Part of the impetus for this partnership is simple proximity — Google has an office located across the street from the Broad — but more importantly, both partners see this as an opportunity to merge strengths in computing and infrastructure with years of research experience and a solid understanding of the genomics arena. Increasingly, "the worlds of data science and life science are coming together and there is a growing opportunity and need [to marry] expertise in working with large amounts of information [and] … working with the actual biology and health," Google's Glazer said. "Putting those together is what's going to lead the next round of breakthroughs and productivity across the whole field."

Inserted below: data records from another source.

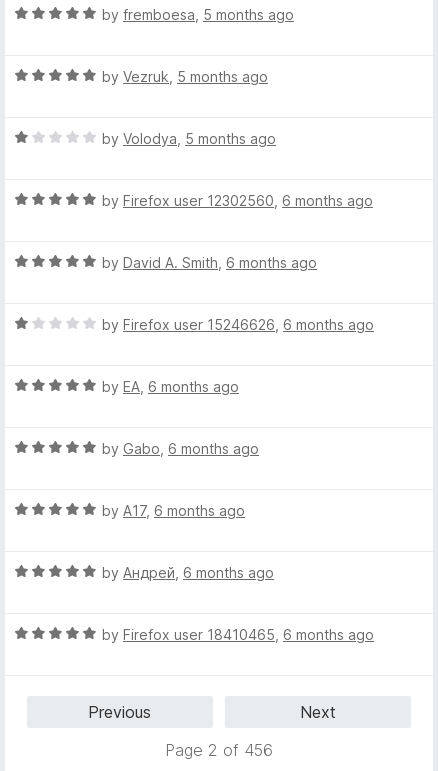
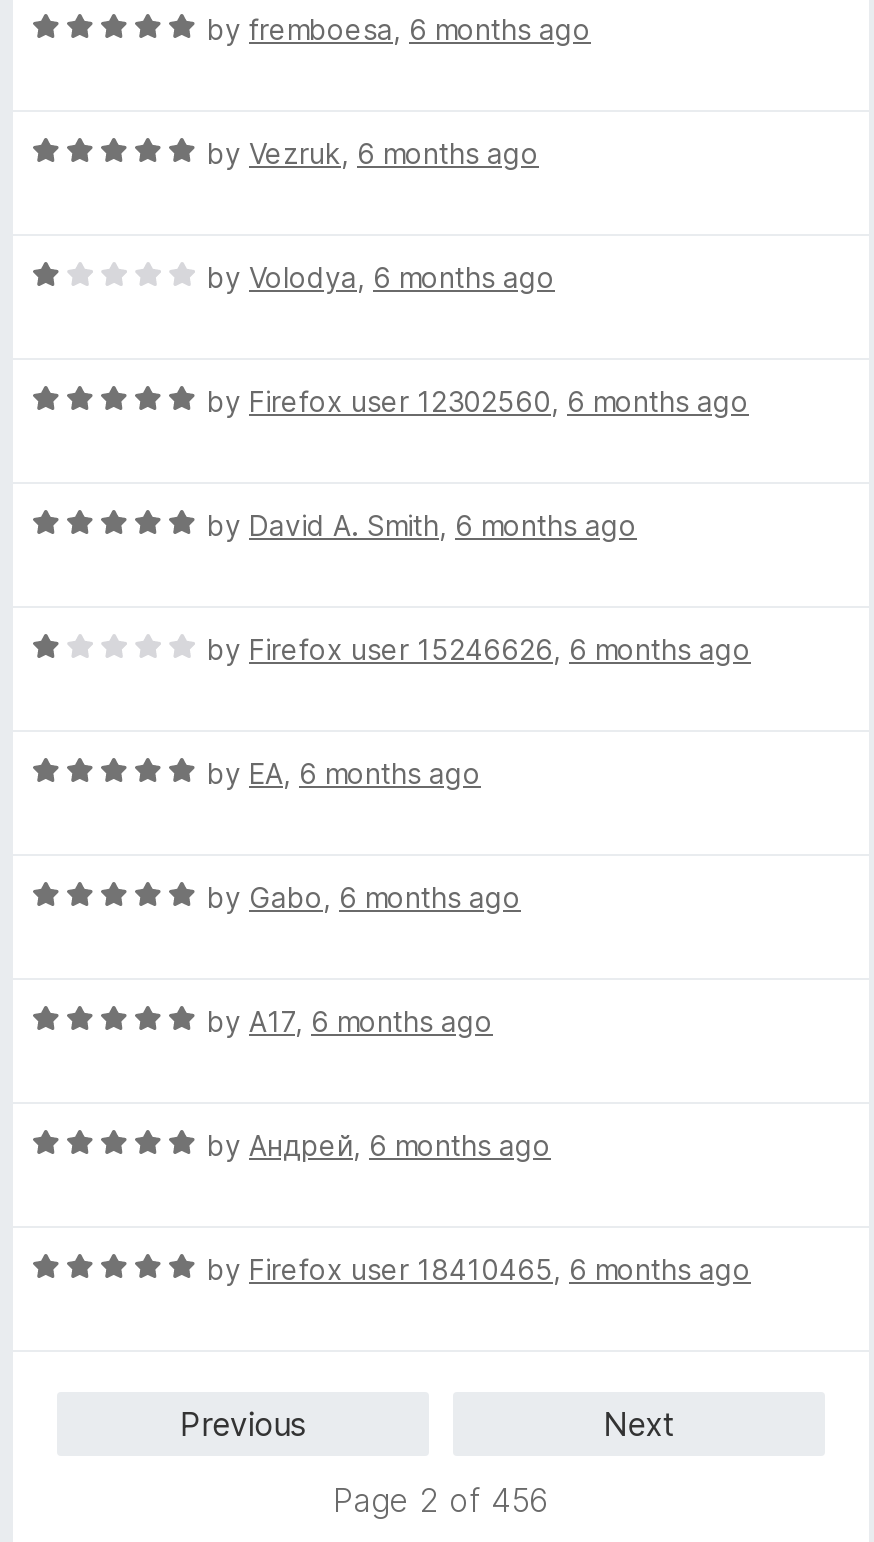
- by fremboesa, 5 months ago
+ by fremboesa, 6 months ago

- by Vezruk, 5 months ago
+ by Vezruk, 6 months ago

- by Volodya, 5 months ago
+ by Volodya, 6 months ago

With an eye towards participating in that union, Google launched the Google Genomics platform in 2014 seeking to use its skills and capabilities to provide effective systems for managing, organizing, and computing on the large, complex datasets.
So far, the company has made significant inroads into the community, bagging a number of high-profile projects within the first year of its existence. In addition to the current partnership with the Broad, Google is also working with the institute's collaborators at the Universities of California in Berkeley and Santa Cruz to develop FireCloud, one of three systems selected for the National Cancer Institute's Cancer Genomics Cloud pilots, an NCI-funded initiative to build sustainable computing infrastructure for accessing and analyzing genomic and related data from its funded research projects. Google is also the platform of choice for the system being developed by researchers at the Institute for Systems Biology, also for the NCI initiative. The only other NCI pilot system, being developed by Seven Bridges, uses Amazon infrastructure. Google Genomics is also involved in the Global Alliance for Genomics and Health and in fact its application programming interface is an implementation of the Genomics API being developed by the GA4GH's Working Group.
Google also partnered with Autism Speaks to create an open database of genomic information on autism spectrum disorder that will be available via the Google Cloud platform. The data comes from the organization's 10,000 Genomes Project, an effort to sequence the whole genomes of 10,000 individuals in families affected by autism. The database, which is now live in the Google cloud, currently contains about 850 genomes, Glazer said. The current goal is to have all 10,000 genomes uploaded to the database by early next year. Bioinformatics consultancy BioTeam has developed a portal to the database that offers easy access to the autism data for biologists with no bioinformatics experience, but includes standard bioinformatics tools that more experienced researchers can use to explore the data, such as tools from the R statistical software package, Glazer noted. Those users can also use Google APIs to write and connect their own analysis tools to the data.